(User interface change data)
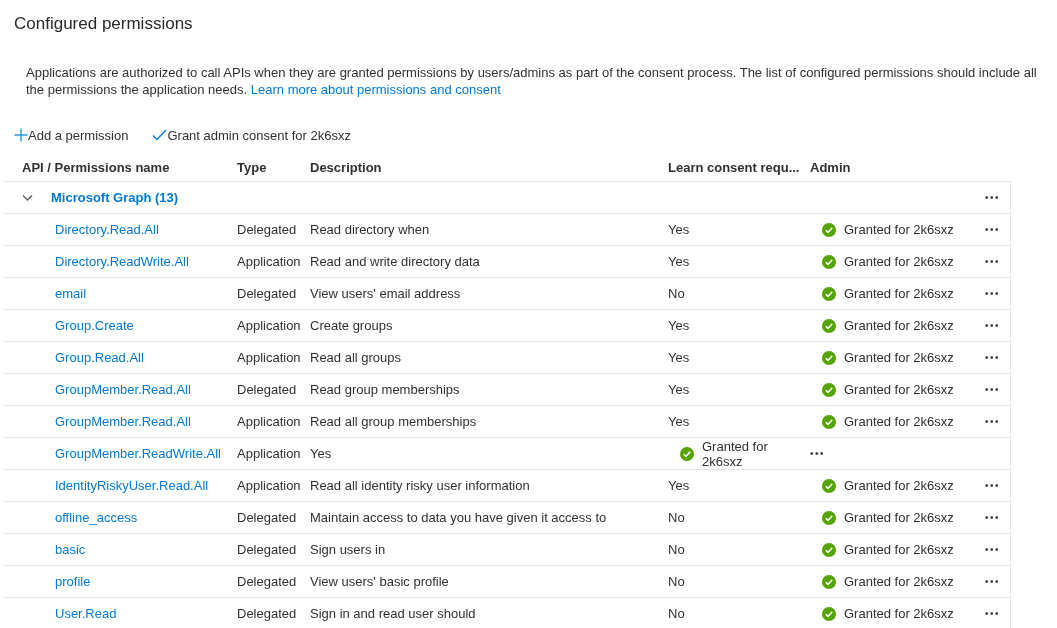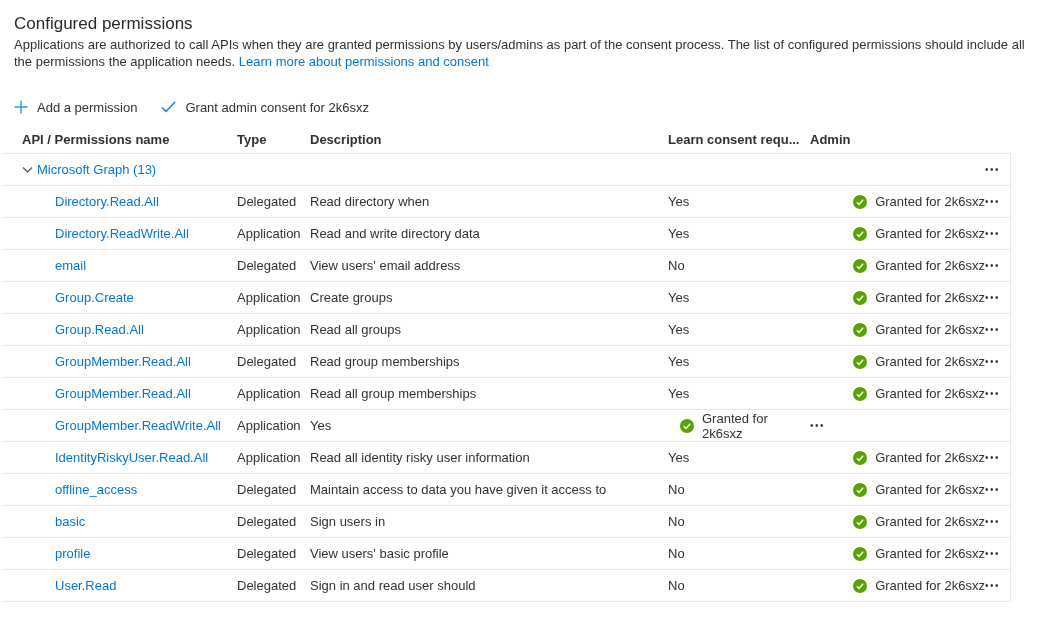--- a/index.html
+++ b/index.html
@@ -11,47 +11,47 @@
     color: #323130;
     overflow: hidden;
   }
   .page { padding: 14px 0 0 14px; }
 
   .page-title {
     font-size: 17px;
     font-weight: 400;
     color: #2b2a29;
     line-height: 20px;
-    margin: 0 0 2px 0;
+    margin: 0 0 30px 0;
   }
 
   .description {
     font-size: 13px;
     line-height: 17px;
     width: 1020px;
-    margin: 0 0 24px 0;
+    margin: 0 0 24px 12px;
     color: #323130;
   }
   .link {
     color: #0078d4;
     text-decoration: none;
     cursor: pointer;
   }
 
   .toolbar {
     display: flex;
     align-items: center;
     gap: 24px;
     height: 26px;
     margin: 0 0 6px 0;
   }
   .toolbar-btn {
     display: flex;
     align-items: center;
-    gap: 9px;
+    gap: 0;
     font-size: 13px;
     color: #323130;
     cursor: pointer;
     background: none;
     border: none;
     padding: 0;
     font-family: inherit;
   }
   .toolbar-btn .ico { display: inline-flex; }
 
@@ -73,30 +73,30 @@
   .trow {
     height: 32px;
     border-bottom: 1px solid #e6e6e4;
     font-size: 13px;
   }
   .trow .c1 { padding-left: 52px; white-space: nowrap; overflow: hidden; }
   .group-row .c1 {
     padding-left: 19px;
     display: flex;
     align-items: center;
-    gap: 4px;
+    gap: 18px;
     white-space: nowrap;
+    font-weight: bold;
   }
   .perm-link { color: #0078d4; text-decoration: none; cursor: pointer; }
   .cell-status {
     display: flex;
     align-items: center;
     gap: 8px;
     padding-left: 12px;
-    justify-content: flex-end;
   }
   .granted-icon { flex: 0 0 auto; display: inline-flex; }
   .more-btn {
     background: none; border: none; padding: 0;
     cursor: pointer;
     color: #3c3b39;
     font-size: 10px;
     letter-spacing: 1.5px;
     line-height: 1;
     text-align: left;

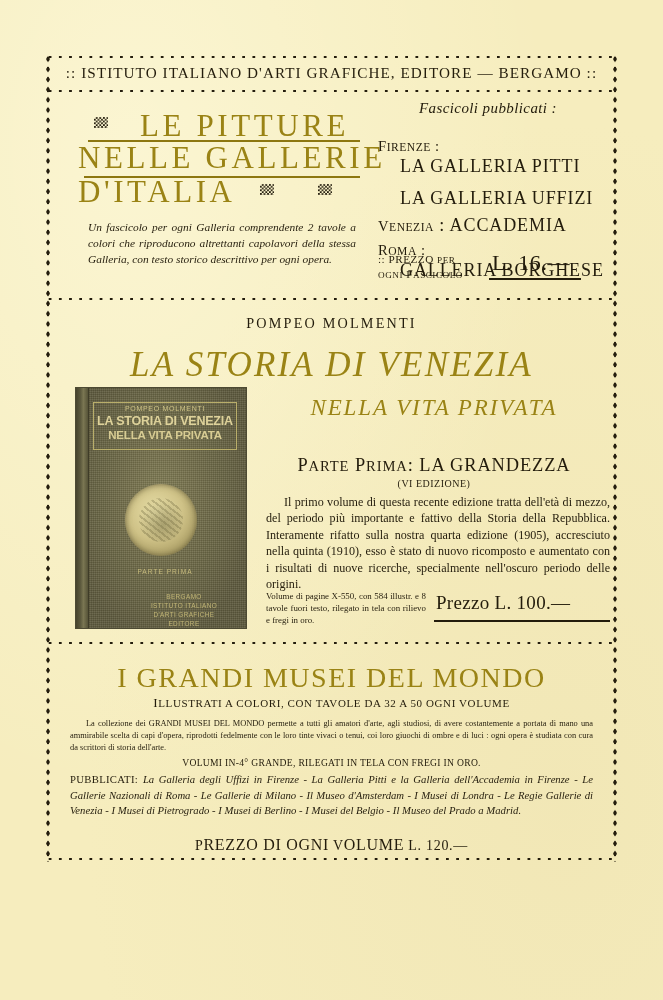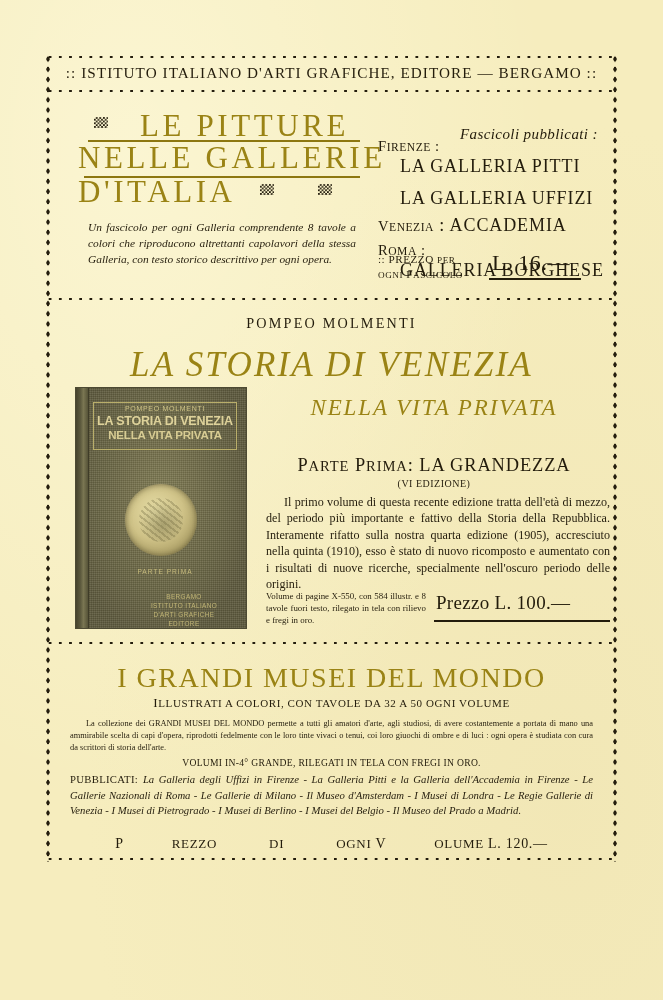--- a/index.html
+++ b/index.html
@@ -320,21 +320,21 @@
   .s3-pub .lbl {
     font-style: normal;
     letter-spacing: .3px;
   }
   .s3-prezzo {
     font-family: "Liberation Serif", serif;
     font-size: 14px;
     letter-spacing: .7px;
     color: #231c0c;
   }
-  .s3-prezzo .sc { font-size: 13px; margin-left: 48px; }
+  .s3-prezzo .sc { font-size: 16px; }
 </style>
 </head>
 <body>
 
 <div class="page">
 
   <div class="dots-v" style="left:45px; top:54px; height:808px;"></div>
   <div class="dots-v" style="left:612px; top:54px; height:808px;"></div>
 
   <div class="dots-h" style="left:45px; top:54px; width:573px;"></div>
@@ -357,23 +357,23 @@
     </div>
     <div class="rule-gold" style="left:6px; top:66px; width:276px;"></div>
 
     <div style="position:relative; height:32px;">
       <span class="sec1-title" style="position:absolute; left:0; top:4px;">D'ITALIA</span>
       <span class="ornament" style="position:absolute; left:182px; top:12px;"></span>
       <span class="ornament" style="position:absolute; left:240px; top:12px;"></span>
     </div>
   </div>
 
-  <div class="blk desc-it" style="left:88px; top:219px; width:268px;">Un fascicolo per ogni Galleria comprendente 8 tavole a colori che riproducono altrettanti capolavori della stessa Galleria, con testo storico descrittivo per ogni opera.</div>
-
-  <div class="blk ctr fasc-head" style="left:378px; top:126px; width:220px;text-align:right;">Fascicoli pubblicati :</div>
+  <div class="blk desc-it" style="left:88px; top:219px; width:268px;">Un fascicolo per ogni Galleria comprendente 2 tavole a colori che riproducono altrettanti capolavori della stessa Galleria, con testo storico descrittivo per ogni opera.</div>
+
+  <div class="blk ctr fasc-head" style="left:378px; top:100px; width:220px;">Fascicoli pubblicati :</div>
 
   <div class="blk" style="left:378px; top:138px; width:230px;">
 
     <div class="city" style="margin-top:0;">
       <span>F</span><span class="sc">IRENZE</span><span> :</span>
     </div>
     <div class="gallery" style="margin-left:22px; margin-top:1px;">LA GALLERIA PITTI</div>
     <div class="gallery" style="margin-left:22px; margin-top:11px;">LA GALLERIA UFFIZI</div>
 
     <div class="city" style="margin-top:6px;">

#### TASK TO CARRY OUT
Please return every record above exactly, but leave out the pictures.

#### TASK SOLUTION
--- a/index.html
+++ b/index.html
@@ -11,47 +11,47 @@
     color: #323130;
     overflow: hidden;
   }
   .page { padding: 14px 0 0 14px; }
 
   .page-title {
     font-size: 17px;
     font-weight: 400;
     color: #2b2a29;
     line-height: 20px;
-    margin: 0 0 2px 0;
+    margin: 0 0 30px 0;
   }
 
   .description {
     font-size: 13px;
     line-height: 17px;
     width: 1020px;
-    margin: 0 0 24px 0;
+    margin: 0 0 24px 12px;
     color: #323130;
   }
   .link {
     color: #0078d4;
     text-decoration: none;
     cursor: pointer;
   }
 
   .toolbar {
     display: flex;
     align-items: center;
     gap: 24px;
     height: 26px;
     margin: 0 0 6px 0;
   }
   .toolbar-btn {
     display: flex;
     align-items: center;
-    gap: 9px;
+    gap: 0;
     font-size: 13px;
     color: #323130;
     cursor: pointer;
     background: none;
     border: none;
     padding: 0;
     font-family: inherit;
   }
   .toolbar-btn .ico { display: inline-flex; }
 
@@ -73,30 +73,30 @@
   .trow {
     height: 32px;
     border-bottom: 1px solid #e6e6e4;
     font-size: 13px;
   }
   .trow .c1 { padding-left: 52px; white-space: nowrap; overflow: hidden; }
   .group-row .c1 {
     padding-left: 19px;
     display: flex;
     align-items: center;
-    gap: 4px;
+    gap: 18px;
     white-space: nowrap;
+    font-weight: bold;
   }
   .perm-link { color: #0078d4; text-decoration: none; cursor: pointer; }
   .cell-status {
     display: flex;
     align-items: center;
     gap: 8px;
     padding-left: 12px;
-    justify-content: flex-end;
   }
   .granted-icon { flex: 0 0 auto; display: inline-flex; }
   .more-btn {
     background: none; border: none; padding: 0;
     cursor: pointer;
     color: #3c3b39;
     font-size: 10px;
     letter-spacing: 1.5px;
     line-height: 1;
     text-align: left;

--- a/index.html
+++ b/index.html
@@ -320,21 +320,21 @@
   .s3-pub .lbl {
     font-style: normal;
     letter-spacing: .3px;
   }
   .s3-prezzo {
     font-family: "Liberation Serif", serif;
     font-size: 14px;
     letter-spacing: .7px;
     color: #231c0c;
   }
-  .s3-prezzo .sc { font-size: 13px; margin-left: 48px; }
+  .s3-prezzo .sc { font-size: 16px; }
 </style>
 </head>
 <body>
 
 <div class="page">
 
   <div class="dots-v" style="left:45px; top:54px; height:808px;"></div>
   <div class="dots-v" style="left:612px; top:54px; height:808px;"></div>
 
   <div class="dots-h" style="left:45px; top:54px; width:573px;"></div>
@@ -357,23 +357,23 @@
     </div>
     <div class="rule-gold" style="left:6px; top:66px; width:276px;"></div>
 
     <div style="position:relative; height:32px;">
       <span class="sec1-title" style="position:absolute; left:0; top:4px;">D'ITALIA</span>
       <span class="ornament" style="position:absolute; left:182px; top:12px;"></span>
       <span class="ornament" style="position:absolute; left:240px; top:12px;"></span>
     </div>
   </div>
 
-  <div class="blk desc-it" style="left:88px; top:219px; width:268px;">Un fascicolo per ogni Galleria comprendente 8 tavole a colori che riproducono altrettanti capolavori della stessa Galleria, con testo storico descrittivo per ogni opera.</div>
-
-  <div class="blk ctr fasc-head" style="left:378px; top:126px; width:220px;text-align:right;">Fascicoli pubblicati :</div>
+  <div class="blk desc-it" style="left:88px; top:219px; width:268px;">Un fascicolo per ogni Galleria comprendente 2 tavole a colori che riproducono altrettanti capolavori della stessa Galleria, con testo storico descrittivo per ogni opera.</div>
+
+  <div class="blk ctr fasc-head" style="left:378px; top:100px; width:220px;">Fascicoli pubblicati :</div>
 
   <div class="blk" style="left:378px; top:138px; width:230px;">
 
     <div class="city" style="margin-top:0;">
       <span>F</span><span class="sc">IRENZE</span><span> :</span>
     </div>
     <div class="gallery" style="margin-left:22px; margin-top:1px;">LA GALLERIA PITTI</div>
     <div class="gallery" style="margin-left:22px; margin-top:11px;">LA GALLERIA UFFIZI</div>
 
     <div class="city" style="margin-top:6px;">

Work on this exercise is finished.